Fast forward to now and I have seventeen browser tabs open about Frank Abagnale, three notebooks full of handwriting analysis notes, and I recently spent forty five minutes watching a locksmith tutorial because one of my characters needs to pick a lock in chapter six.
The scene is two paragraphs long.
I also named a character four different times before settling on Tess because apparently I need the name to "sound right when she lies" which is not a real criterion but here we are.
Marcus was originally David, then James, then briefly "the other one" in my notes until I picked a name at random from a baby name website at 2am.
The research spiral is the part of writing nobody warns you about. One minute you're looking up what kind of pen someone would use to forge a signature in the 1990s and the next minute it's three hours later and you're reading about the chemical composition of ink.
How's everyone else's writing process going. Please tell me I'm not the only one.
writeblr follow train: let's find each other
Happy Wednesday writeblr! Time for a follow train.
I feel like my corner of tumblr has been a little quiet lately and I want to find new people to scream about writing with. So here's the deal.
Reblog this post if you're a writeblr looking for new mutuals. Drop your genre and WIP name in the tags so people can find you.
I'll go first: I write crime fiction and literary fiction. My current WIP is The Confidence Game, a collection of interconnected short stories about con artists, forgers, and the people who believe them. Think identity, deception, trust, and what happens when the lies start feeling more real than the truth.
I'm always looking for writeblrs who post excerpts, do tag games, and actually talk about their writing process. Bonus points if you write morally grey characters or anything involving people who are very good at lying.
No rules, no pressure. Just reblog, drop your info in the tags, and let's find each other.
WIP Wednesday | The Confidence Game
"You seem like someone who knows what she's doing."
Tess kept her hands steady around the coffee cup. Smiled. Not too much. Just enough to say I'm flattered without saying I'm trying.
"I get that a lot," she said.
The mark leaned forward. Daniel. Mid forties, recently divorced, still wearing the ring. He wanted to believe her so badly it practically radiated off him like heat.
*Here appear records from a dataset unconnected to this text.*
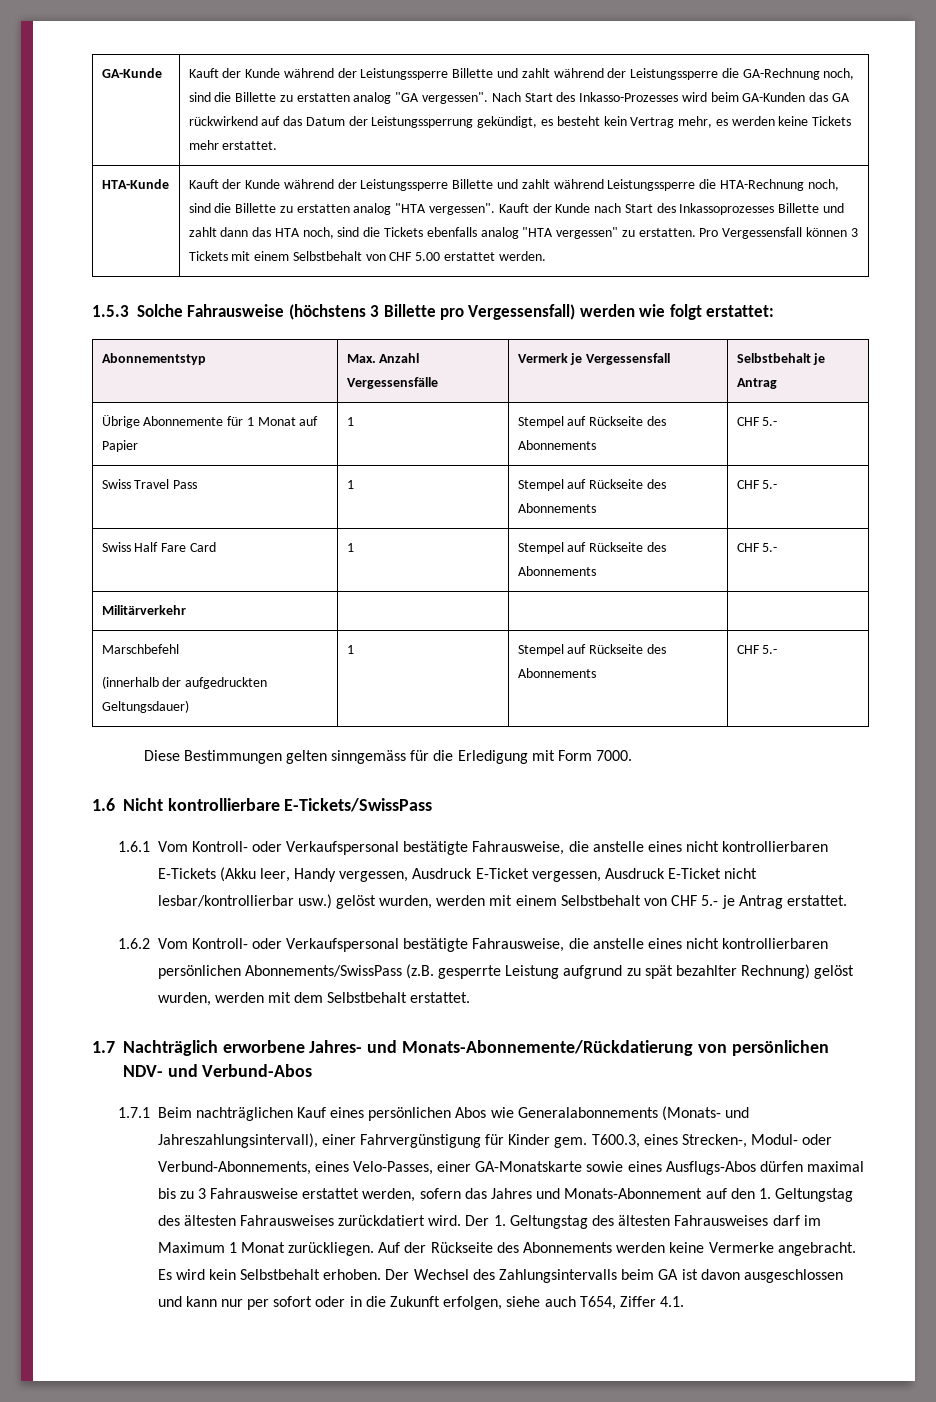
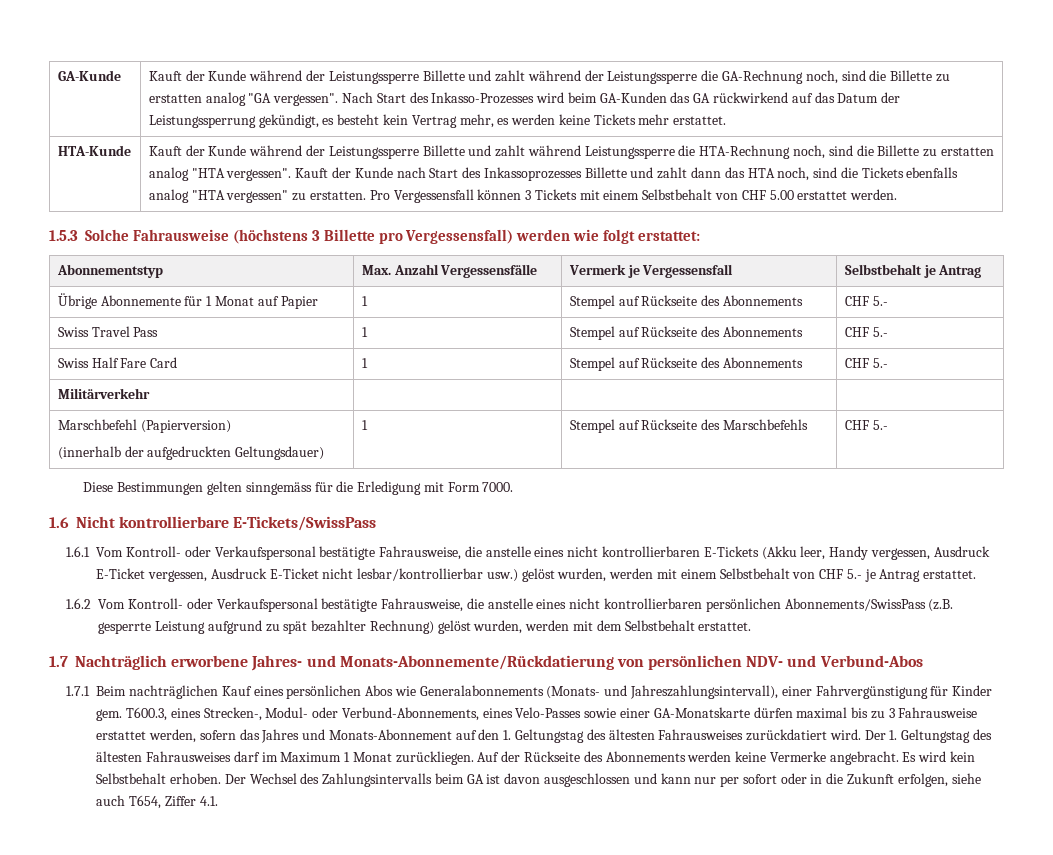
- Marschbefehl
- (innerhalb der aufgedruckten Geltungsdauer) | 1 | Stempel auf Rückseite des Abonnements | CHF 5.-
+ Marschbefehl (Papierversion)
+ (innerhalb der aufgedruckten Geltungsdauer) | 1 | Stempel auf Rückseite des Marschbefehls | CHF 5.-
- T600.3, eines Strecken-, Modul- oder Verbund-Abonnements, eines Velo-Passes, einer GA-Monatskarte sowie eines Ausflugs-Abos dürfen maximal bis zu 3 Fahrausweise erstattet werden, sofern das Jahres und Monats-Abonnement auf den 1. Geltungstag des ältesten Fahrausweises zurückdatiert wird.
+ T600.3, eines Strecken-, Modul- oder Verbund-Abonnements, eines Velo-Passes sowie einer GA-Monatskarte dürfen maximal bis zu 3 Fahrausweise erstattet werden, sofern das Jahres und Monats-Abonnement auf den 1. Geltungstag des ältesten Fahrausweises zurückdatiert wird.

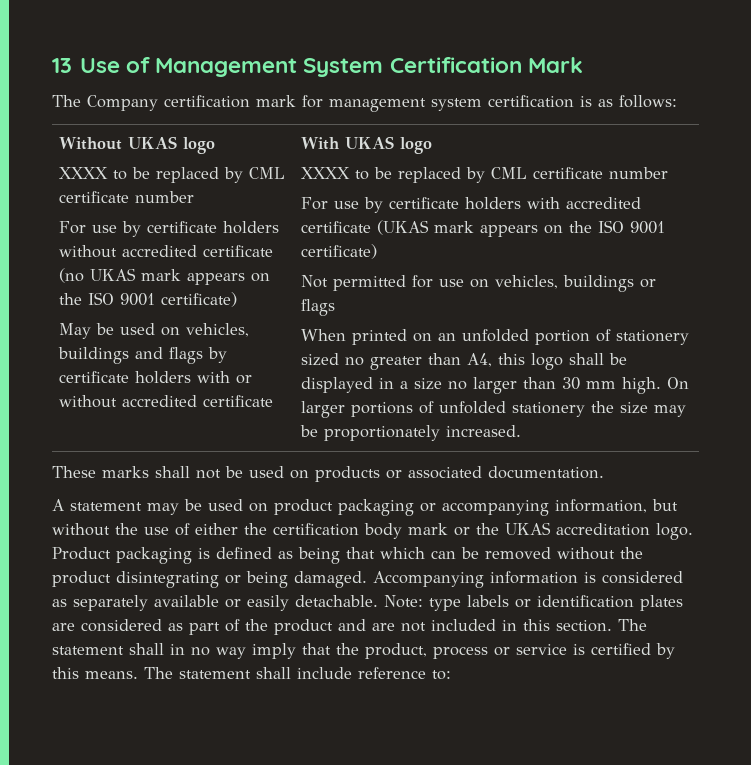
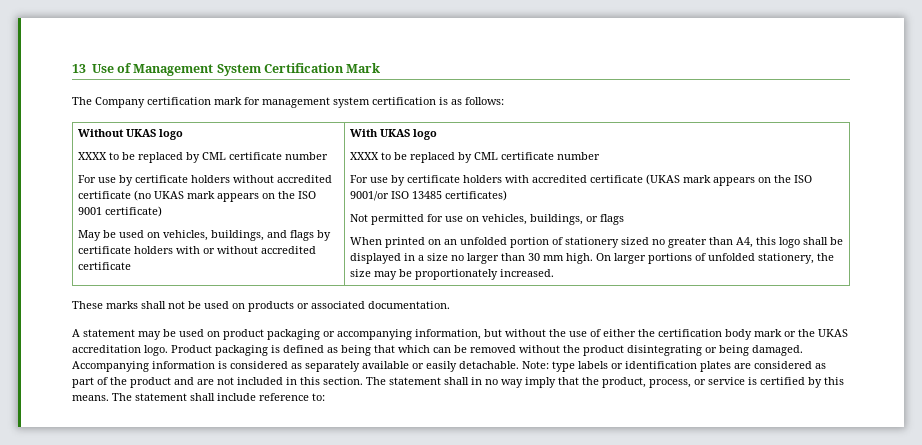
- May be used on vehicles, buildings and flags by certificate holders with or without accredited certificate
+ May be used on vehicles, buildings, and flags by certificate holders with or without accredited certificate
- For use by certificate holders with accredited certificate (UKAS mark appears on the ISO 9001 certificate)
+ For use by certificate holders with accredited certificate (UKAS mark appears on the ISO 9001/or ISO 13485 certificates)
- Not permitted for use on vehicles, buildings or flags
+ Not permitted for use on vehicles, buildings, or flags
- On larger portions of unfolded stationery the size may be proportionately increased.
+ On larger portions of unfolded stationery, the size may be proportionately increased.
- The statement shall in no way imply that the product, process or service is certified by this means.
+ The statement shall in no way imply that the product, process, or service is certified by this means.

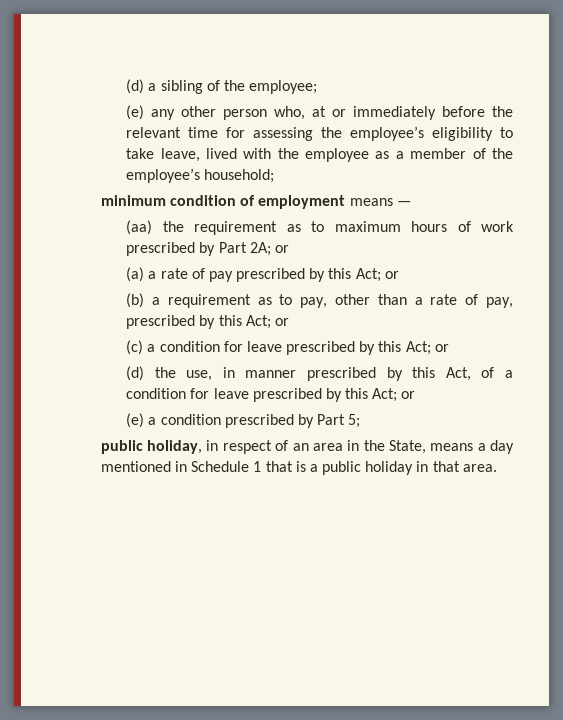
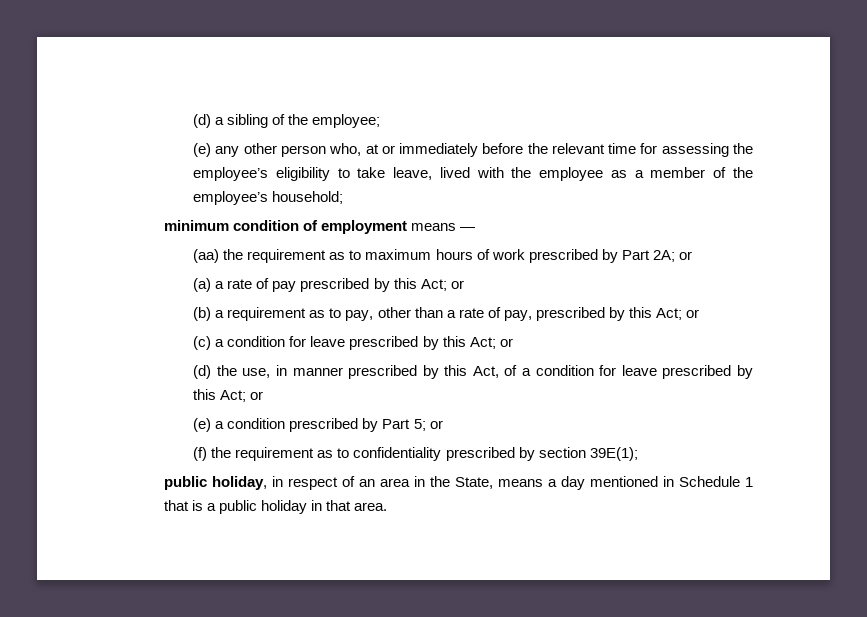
- (e) a condition prescribed by Part 5;
+ (e) a condition prescribed by Part 5; or
+ (f) the requirement as to confidentiality prescribed by section 39E(1);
"It's just... you said you worked at Meridian Capital, right? Because I called over there and nobody knew your name."
The coffee turned cold in her hands.
"I said I consulted for them." She didn't blink. "There's a difference."
"Right. Right." He nodded, but his eyes had changed. That soft, trusting look was hardening into something sharper. Something she recognized because she'd watched it happen a hundred times.
The moment before they stop believing you.
Tess set down the cup. Leaned in. Close enough that he could smell her perfume, close enough that proximity could do what words were starting to fail at.
"Daniel. If you don't trust me, that's fine. Walk away. I'll find someone else who wants in."
She watched the calculation happen behind his eyes.
He didn't walk away. They never do.
WIP Introduction: The Confidence Game
If you're new here, let me catch you up on what I'm writing.
The Confidence Game is a collection of interconnected short stories about people who lie for a living and the people who believe them. Con artists, forgers, imposters, and the quiet disasters they leave behind.
It's crime fiction, but it's really about identity. What happens when you've been pretending so long you forget which version of yourself is real.
THE CHARACTERS
Tess Malone is the heart of this collection. She's a grifter who's been running cons since she was nineteen, and she's terrifyingly good at it. She can read a room in seconds, mirror someone's body language without thinking, become whoever the mark needs her to be. But lately the masks are getting harder to take off. She catches herself using a cover story's laugh at the grocery store. She rehearses her real name in the mirror some mornings just to make sure she still remembers it.
Marcus is the one who keeps the records. He handles logistics, research, background checks on potential marks. He's methodical where Tess is instinctive. He knows the legal exposure of every con they run, down to the statute of limitations in each state. He tells himself he's the rational one, the one who can walk away anytime. He's been telling himself that for six years.
THEMES
Identity and performance. Where the con ends and the person begins. Trust as currency. The difference between lying to someone and lying to yourself. How far you'll go to protect a version of yourself that might not even exist anymore.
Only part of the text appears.